Both the Incredibly Patient Mother and I have to work today, so any chat will have to wait until evening. 

In fiction, the majority of mothers seem either to be absent or various caricatures: vague, evil, ridiculous, too busy. If you only looked at our literature you might assume that the mothers of all of our teens were alcoholic drug addicts who had abandoned their children with a) a father who doesn’t love them b) a father who cares but is absent or c) no one leaving them to fend on their own while she pursues men, money, etc. It’s not new–one need look only at Grimm’s Fairytales or Shakespeare to see this is a long standing trend.

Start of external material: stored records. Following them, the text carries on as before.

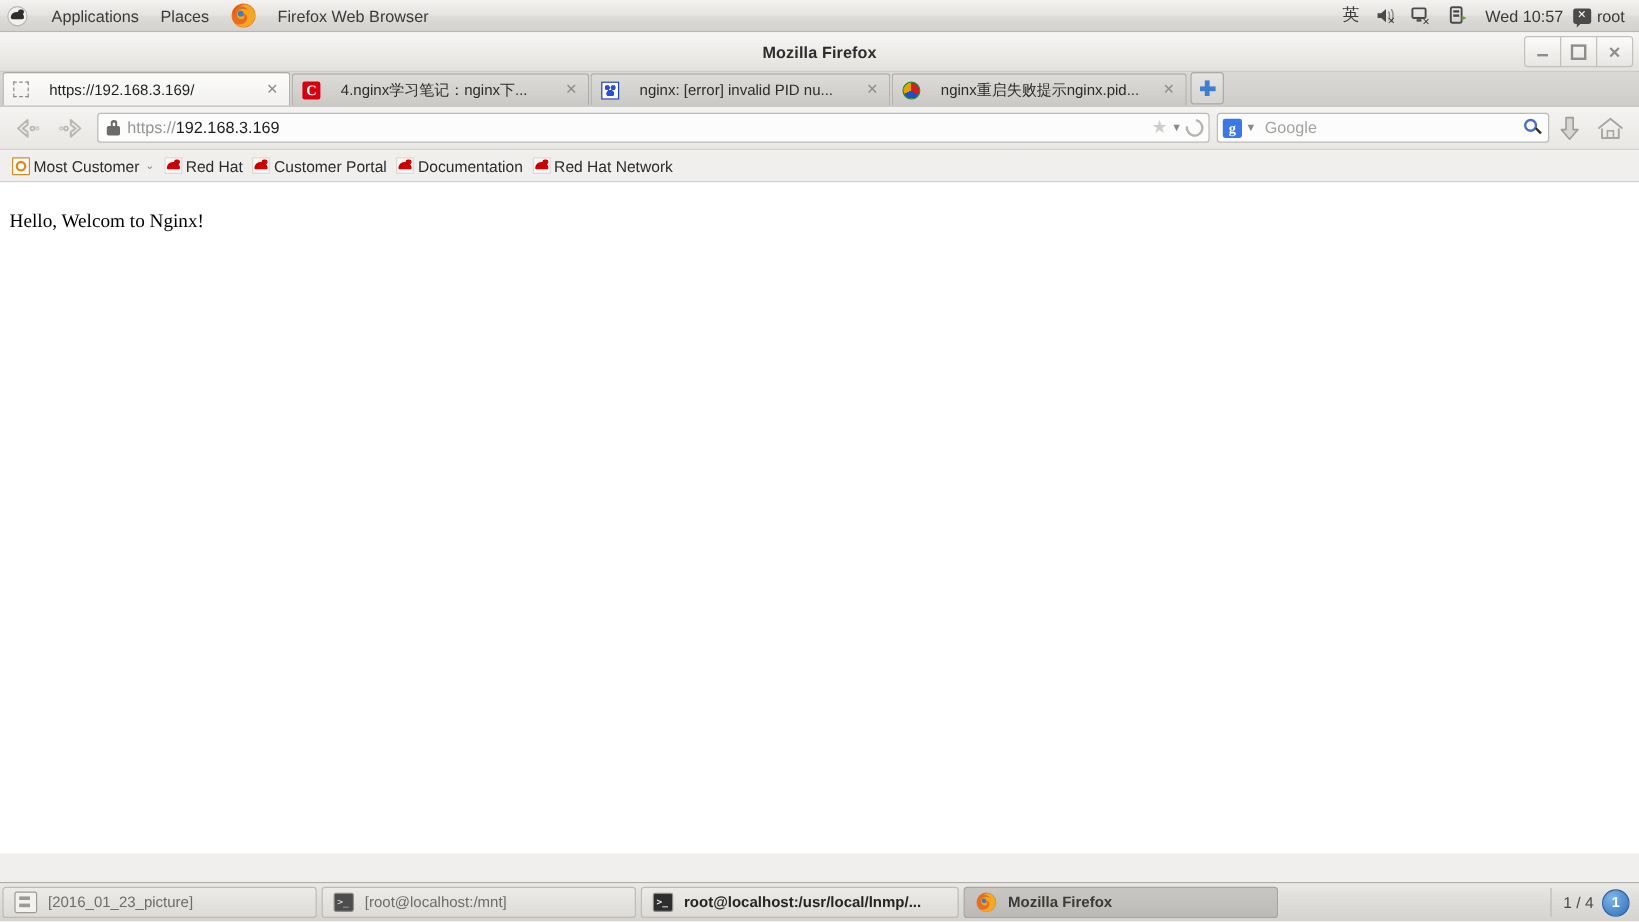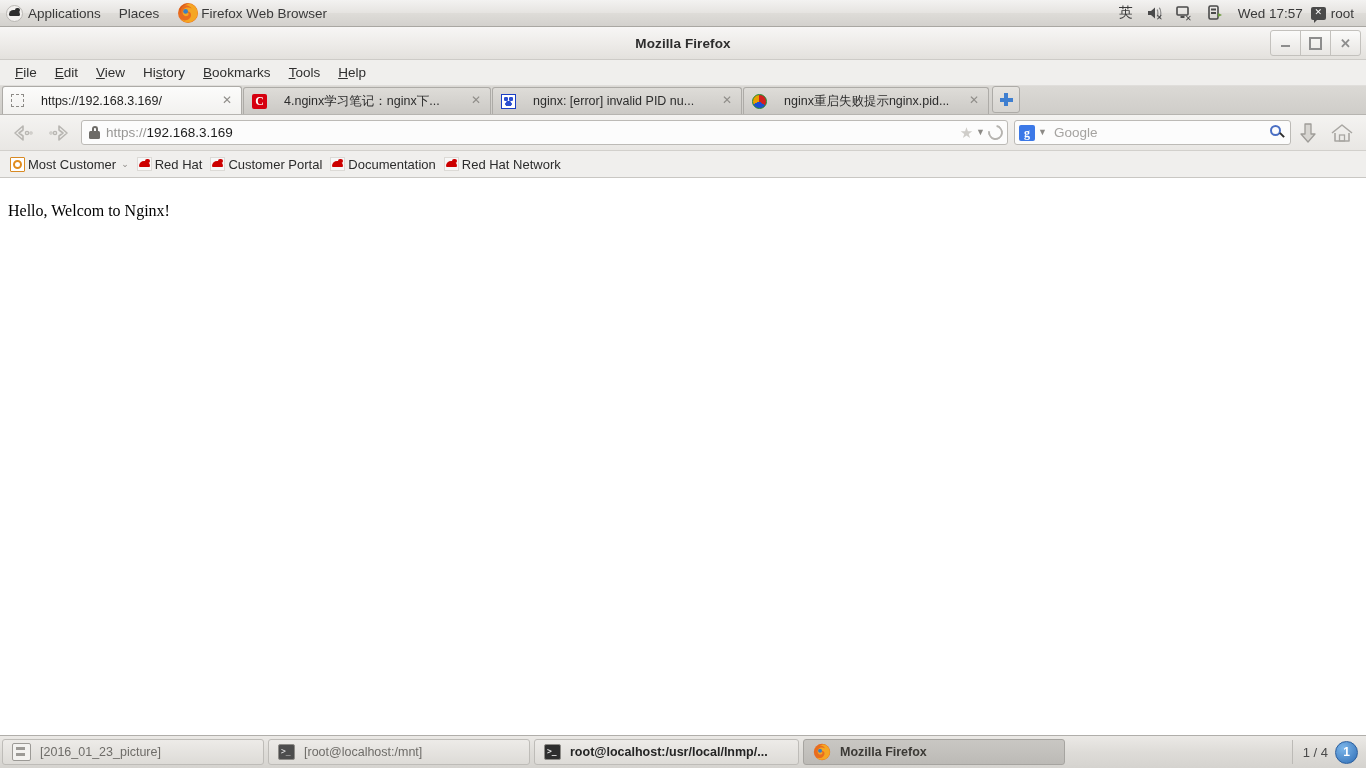"Applications" .panel-item { gap: 5px -> 20px }
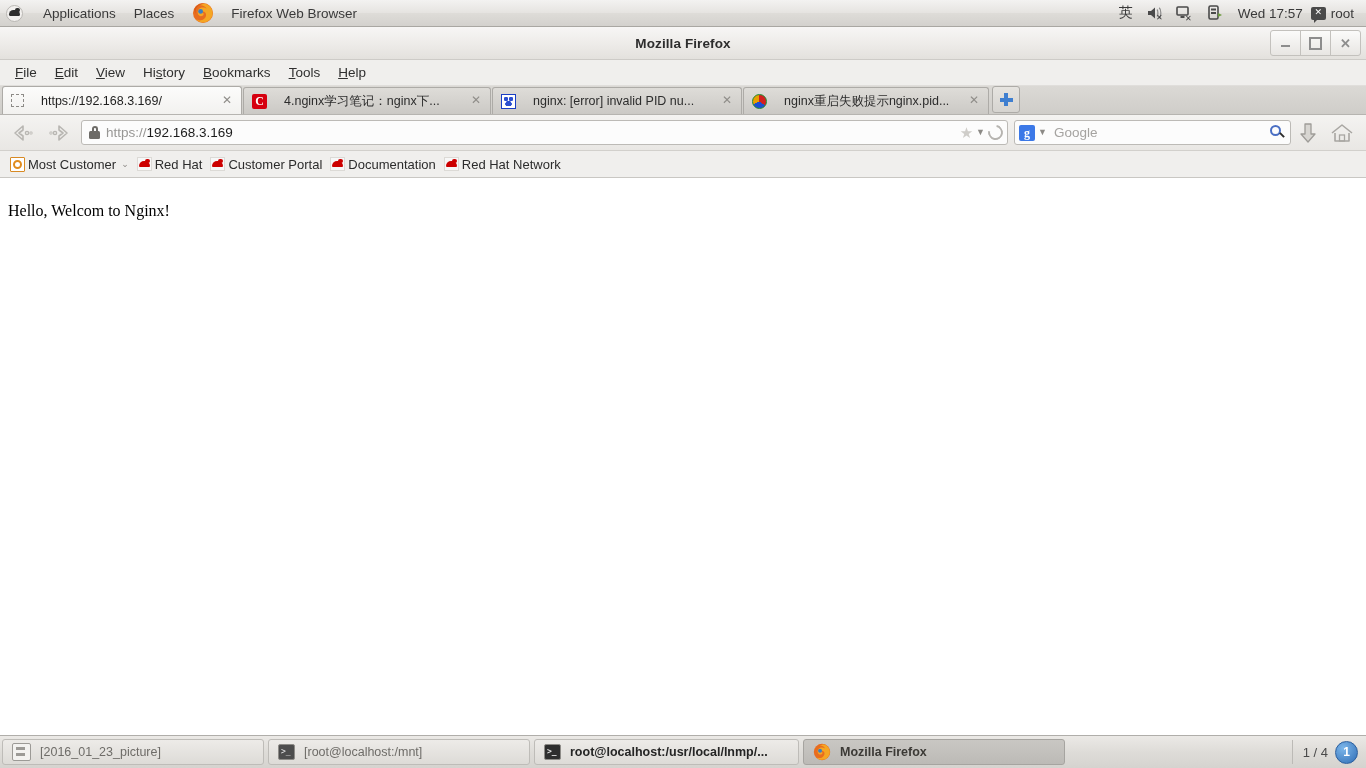"Wed 17:57" span.panel-clock { text: 17:57 -> 10:57 }
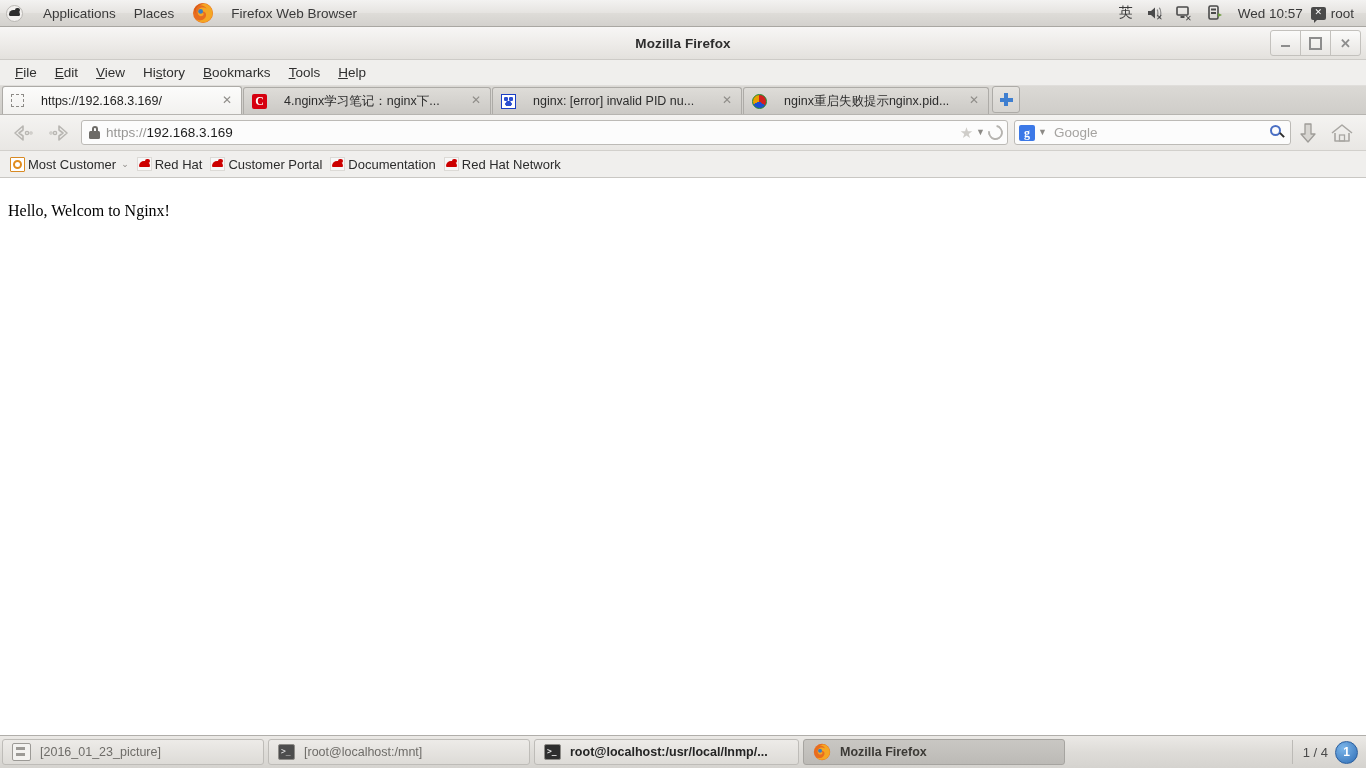"File" div { html: <div> <div><u>F</u>ile</div> <div><u>E</u>dit</div> <div><u>V</u>iew</div> <div>Hi<u>s</u>tory</div> <div><u>B</u>ookmarks</div> <div><u>T</u>ools</div> <div><u>H</u>elp</div> </div> -> none }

For what kind of drama would it be to have a good (alive) mother? Would you want to read a book where the character grew up knowing her mother loved her and always could depend that no matter what happened or what might have gone wrong, that she could go home? Would you want to read about a girl who faced betrayal from friends and other family members, but always had her mother’s shoulder to cry on, even as that mother was facing similar betrayal? Would it be so exciting if the mother was always there–not in an intrusive helicopter kind of way–but in a supportive way such that everyone knew that you’d best not hurt that daughter? Would you want to read about a daughter who spread her wings and flew on her own, but kept her mom’s cell number on speed dial–just in case she needed advice, an opinion, or an ear to rage about general frustrations of life?

Would it be exciting if this mother was a good woman, doing the best she could, raising her children without trying to define herself by finding a new man, designer shoes, or public office? If the mother was only a gifted cook, talented gardener, brilliant seamstress, excellent writer, and incredible listener–what a boring story that would be.

Fortunately for me, that’s only real life.

Happy Mother’s Day to my Incredibly-Patient-Mother.